## TASK DETAILS
Reproduce the records below exactly, but only between the lines holding "- Originally started" and "MD, Insomniac Events", inclusive.

Records from a dataset
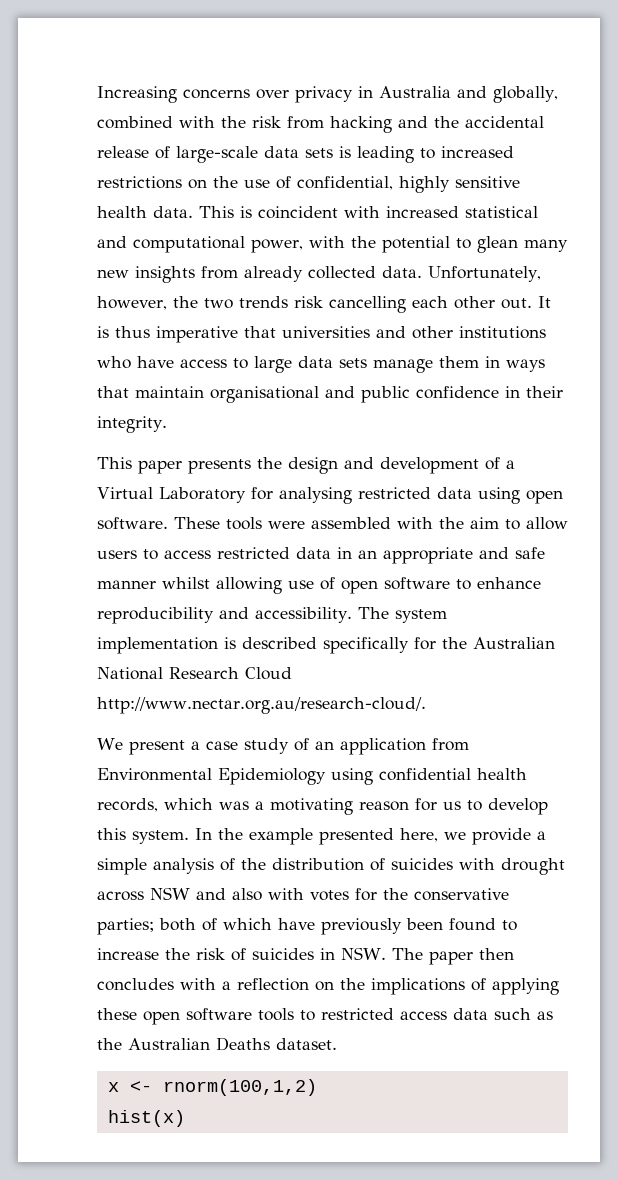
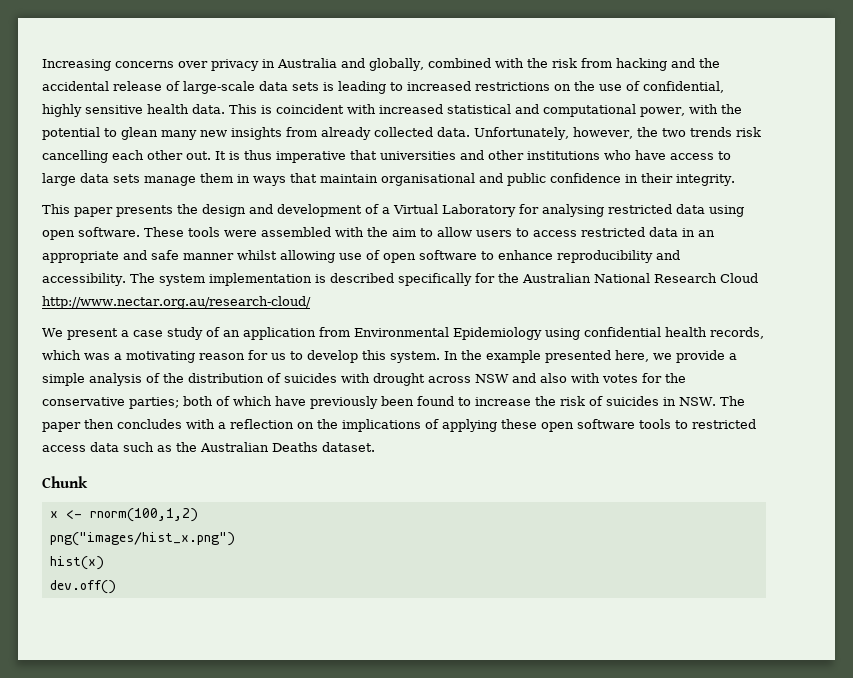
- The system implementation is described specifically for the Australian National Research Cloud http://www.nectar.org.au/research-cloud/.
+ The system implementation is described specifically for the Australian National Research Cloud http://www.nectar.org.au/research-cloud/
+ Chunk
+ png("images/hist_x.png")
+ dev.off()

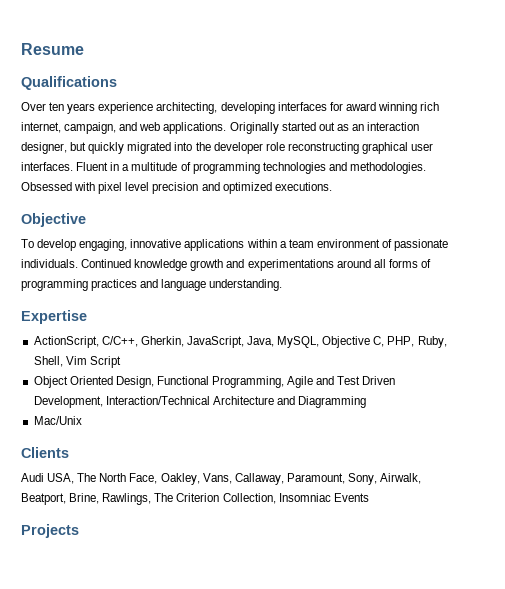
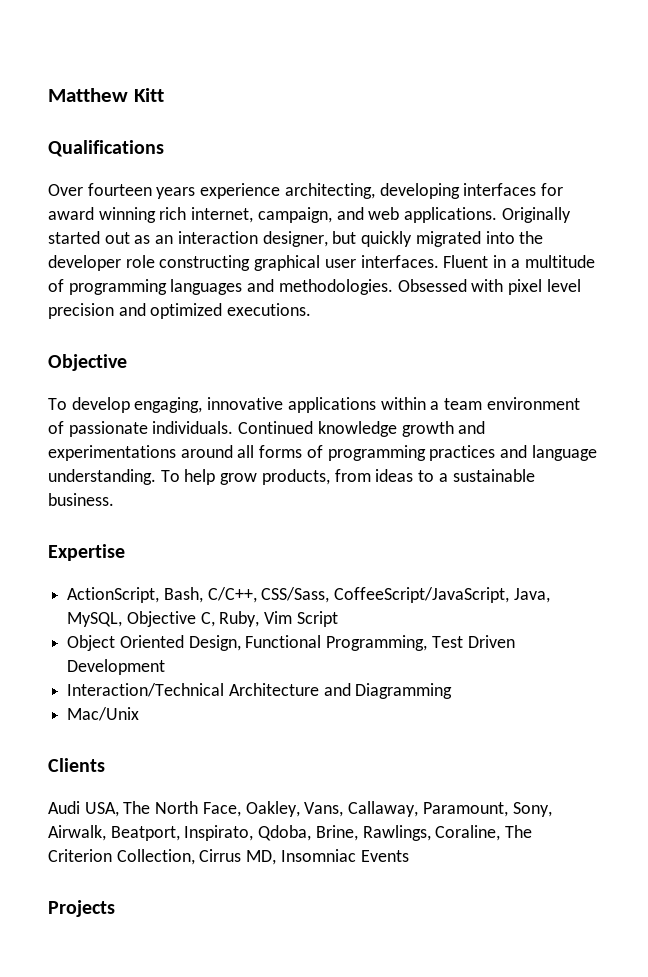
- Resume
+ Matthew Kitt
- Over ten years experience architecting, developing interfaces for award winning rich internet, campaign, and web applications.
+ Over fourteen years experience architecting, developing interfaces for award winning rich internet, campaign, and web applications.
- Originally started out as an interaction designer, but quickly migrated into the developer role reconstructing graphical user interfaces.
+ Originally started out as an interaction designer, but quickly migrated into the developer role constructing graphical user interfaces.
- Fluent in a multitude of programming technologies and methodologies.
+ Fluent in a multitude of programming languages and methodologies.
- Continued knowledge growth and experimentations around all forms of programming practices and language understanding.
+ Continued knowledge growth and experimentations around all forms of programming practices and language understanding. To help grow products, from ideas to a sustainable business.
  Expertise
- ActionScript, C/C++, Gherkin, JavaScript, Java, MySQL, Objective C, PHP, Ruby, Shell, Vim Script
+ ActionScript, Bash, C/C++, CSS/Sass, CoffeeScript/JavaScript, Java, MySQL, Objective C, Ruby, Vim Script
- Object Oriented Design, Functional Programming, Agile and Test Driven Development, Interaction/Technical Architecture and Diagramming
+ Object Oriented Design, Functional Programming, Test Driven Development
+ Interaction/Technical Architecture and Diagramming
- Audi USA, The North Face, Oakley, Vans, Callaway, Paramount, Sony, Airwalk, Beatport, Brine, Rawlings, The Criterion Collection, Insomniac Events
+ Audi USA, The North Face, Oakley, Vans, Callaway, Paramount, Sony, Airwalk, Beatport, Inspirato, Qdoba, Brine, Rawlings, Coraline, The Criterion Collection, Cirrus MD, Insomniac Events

==

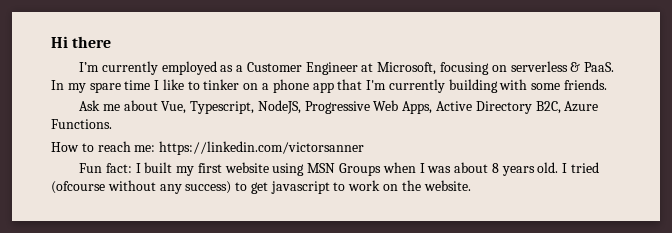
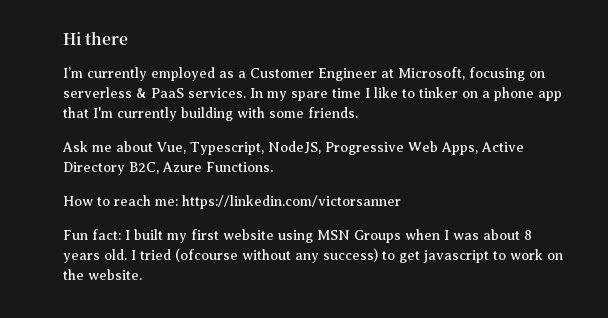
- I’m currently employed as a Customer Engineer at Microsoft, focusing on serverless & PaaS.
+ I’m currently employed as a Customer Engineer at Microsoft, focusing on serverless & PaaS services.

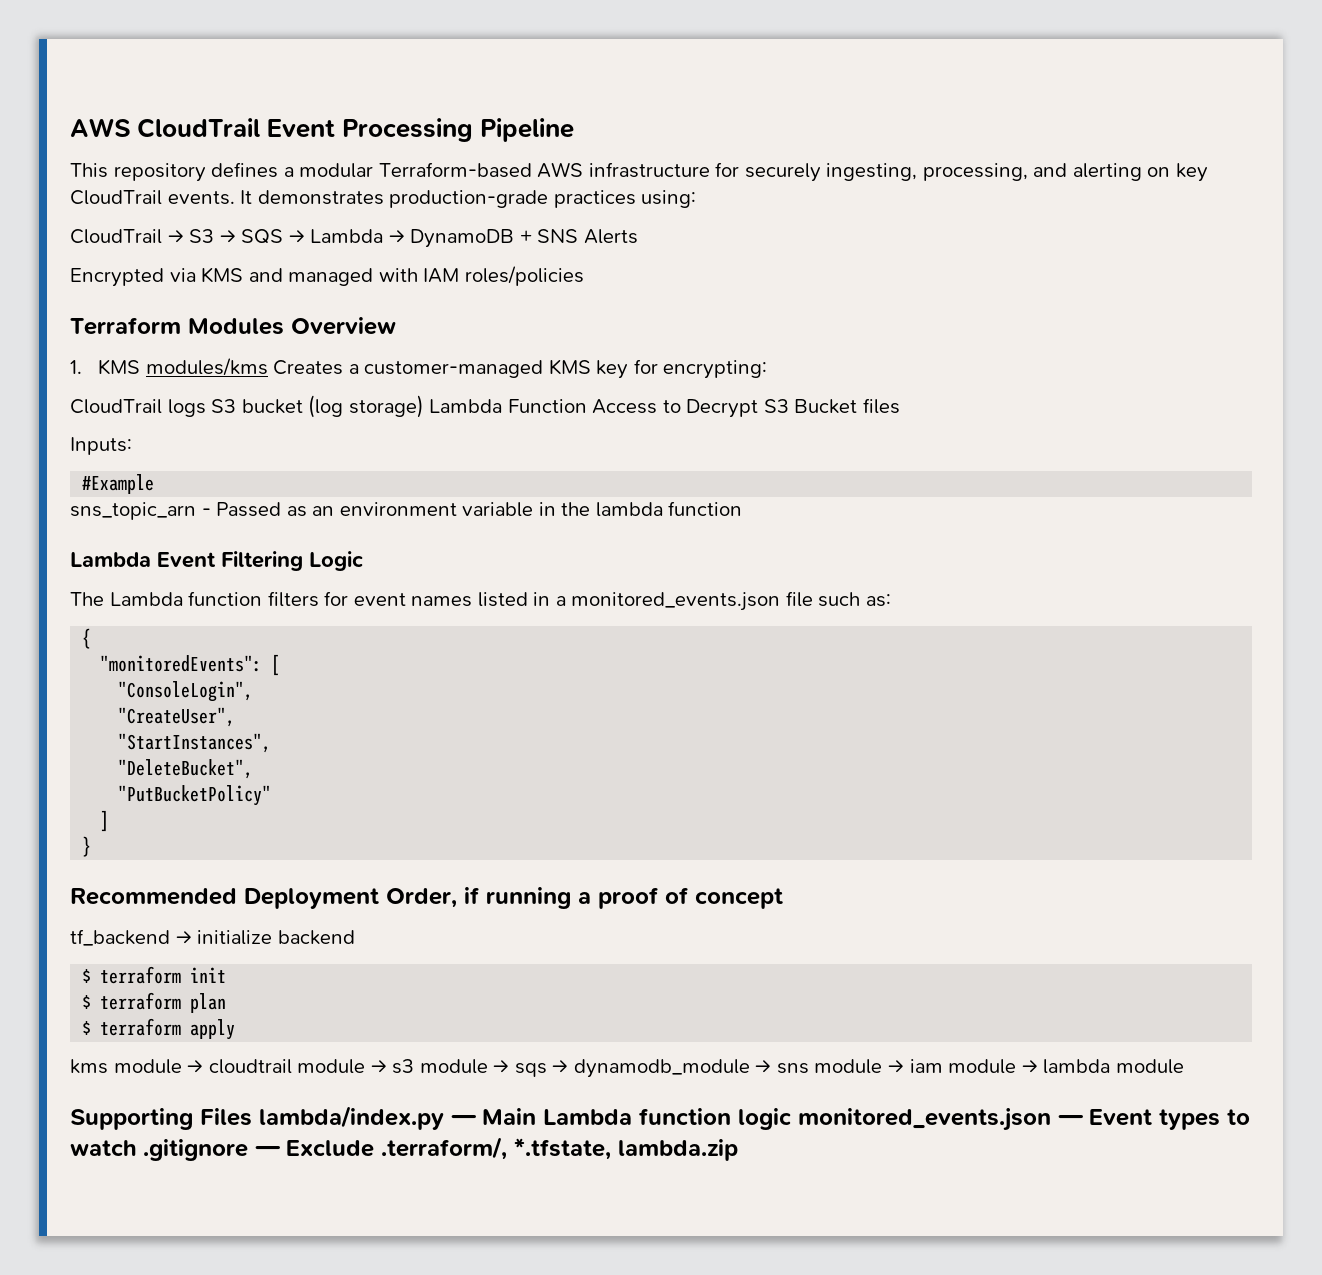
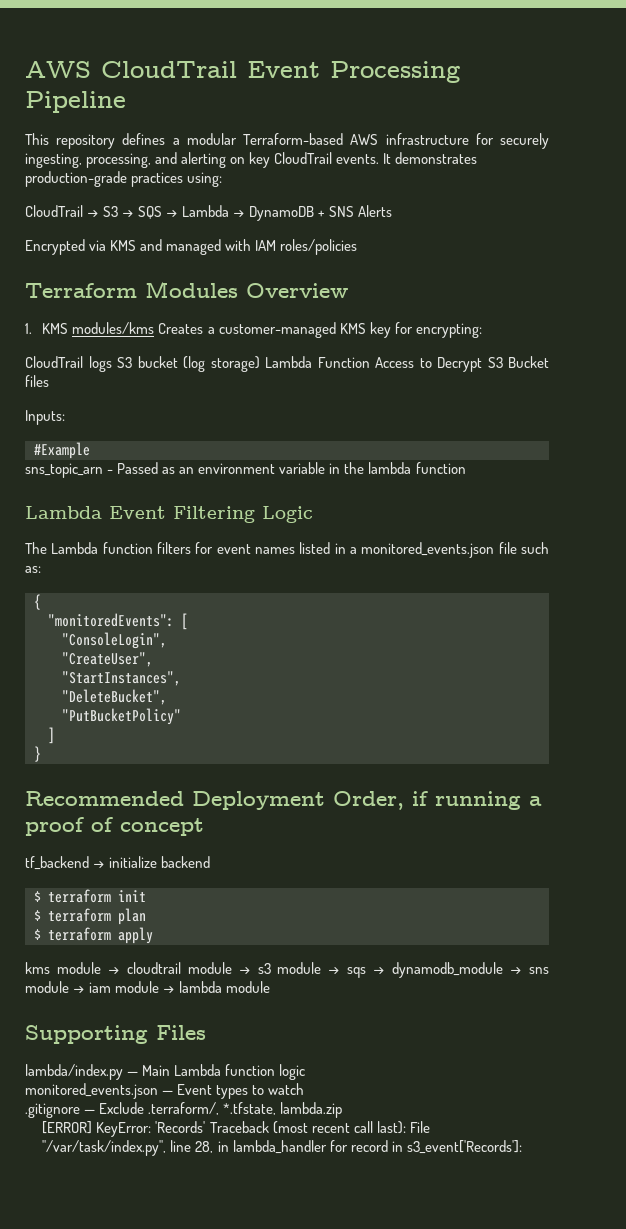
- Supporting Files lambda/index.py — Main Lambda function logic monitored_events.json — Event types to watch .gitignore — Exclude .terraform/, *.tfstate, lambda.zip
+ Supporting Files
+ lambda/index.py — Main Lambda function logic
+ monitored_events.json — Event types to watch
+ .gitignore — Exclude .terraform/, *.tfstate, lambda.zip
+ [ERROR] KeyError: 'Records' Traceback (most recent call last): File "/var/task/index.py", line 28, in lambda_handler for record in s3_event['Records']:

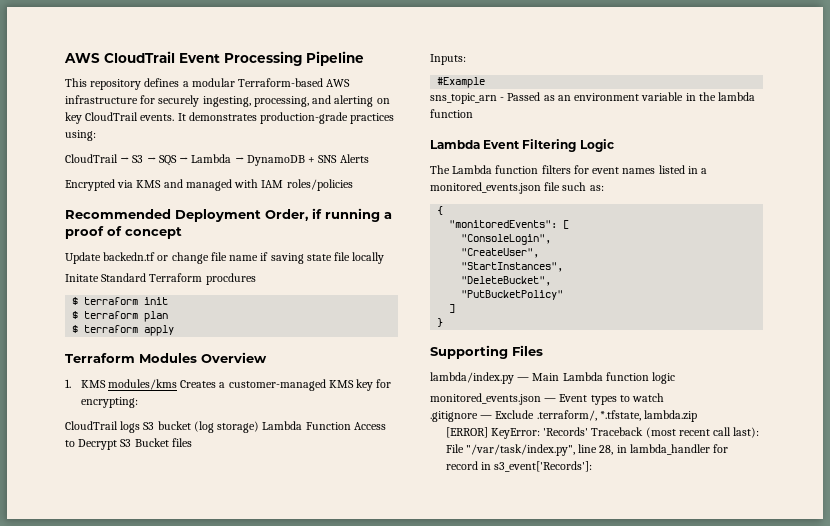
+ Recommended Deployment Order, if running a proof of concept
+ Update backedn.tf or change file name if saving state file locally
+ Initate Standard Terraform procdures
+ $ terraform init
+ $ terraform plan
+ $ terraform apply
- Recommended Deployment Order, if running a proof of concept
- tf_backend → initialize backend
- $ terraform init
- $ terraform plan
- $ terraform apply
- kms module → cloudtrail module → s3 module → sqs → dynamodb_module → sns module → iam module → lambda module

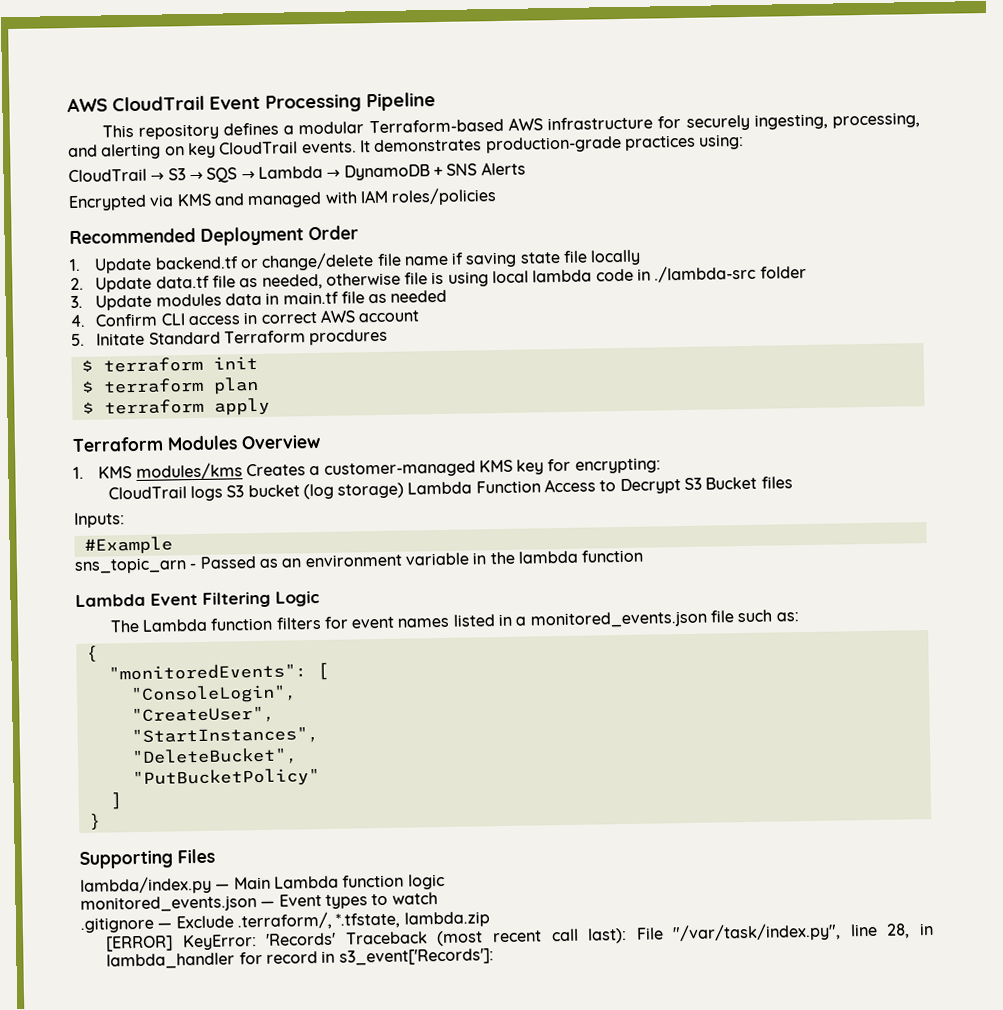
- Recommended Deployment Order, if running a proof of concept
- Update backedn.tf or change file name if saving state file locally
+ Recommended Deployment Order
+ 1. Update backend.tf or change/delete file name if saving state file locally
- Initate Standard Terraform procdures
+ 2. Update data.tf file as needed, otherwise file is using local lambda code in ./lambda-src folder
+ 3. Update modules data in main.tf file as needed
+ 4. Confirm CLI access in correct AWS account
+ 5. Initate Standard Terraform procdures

## SOLUTION
- Originally started out as an interaction designer, but quickly migrated into the developer role reconstructing graphical user interfaces.
+ Originally started out as an interaction designer, but quickly migrated into the developer role constructing graphical user interfaces.
- Fluent in a multitude of programming technologies and methodologies.
+ Fluent in a multitude of programming languages and methodologies.
- Continued knowledge growth and experimentations around all forms of programming practices and language understanding.
+ Continued knowledge growth and experimentations around all forms of programming practices and language understanding. To help grow products, from ideas to a sustainable business.
  Expertise
- ActionScript, C/C++, Gherkin, JavaScript, Java, MySQL, Objective C, PHP, Ruby, Shell, Vim Script
+ ActionScript, Bash, C/C++, CSS/Sass, CoffeeScript/JavaScript, Java, MySQL, Objective C, Ruby, Vim Script
- Object Oriented Design, Functional Programming, Agile and Test Driven Development, Interaction/Technical Architecture and Diagramming
+ Object Oriented Design, Functional Programming, Test Driven Development
+ Interaction/Technical Architecture and Diagramming
- Audi USA, The North Face, Oakley, Vans, Callaway, Paramount, Sony, Airwalk, Beatport, Brine, Rawlings, The Criterion Collection, Insomniac Events
+ Audi USA, The North Face, Oakley, Vans, Callaway, Paramount, Sony, Airwalk, Beatport, Inspirato, Qdoba, Brine, Rawlings, Coraline, The Criterion Collection, Cirrus MD, Insomniac Events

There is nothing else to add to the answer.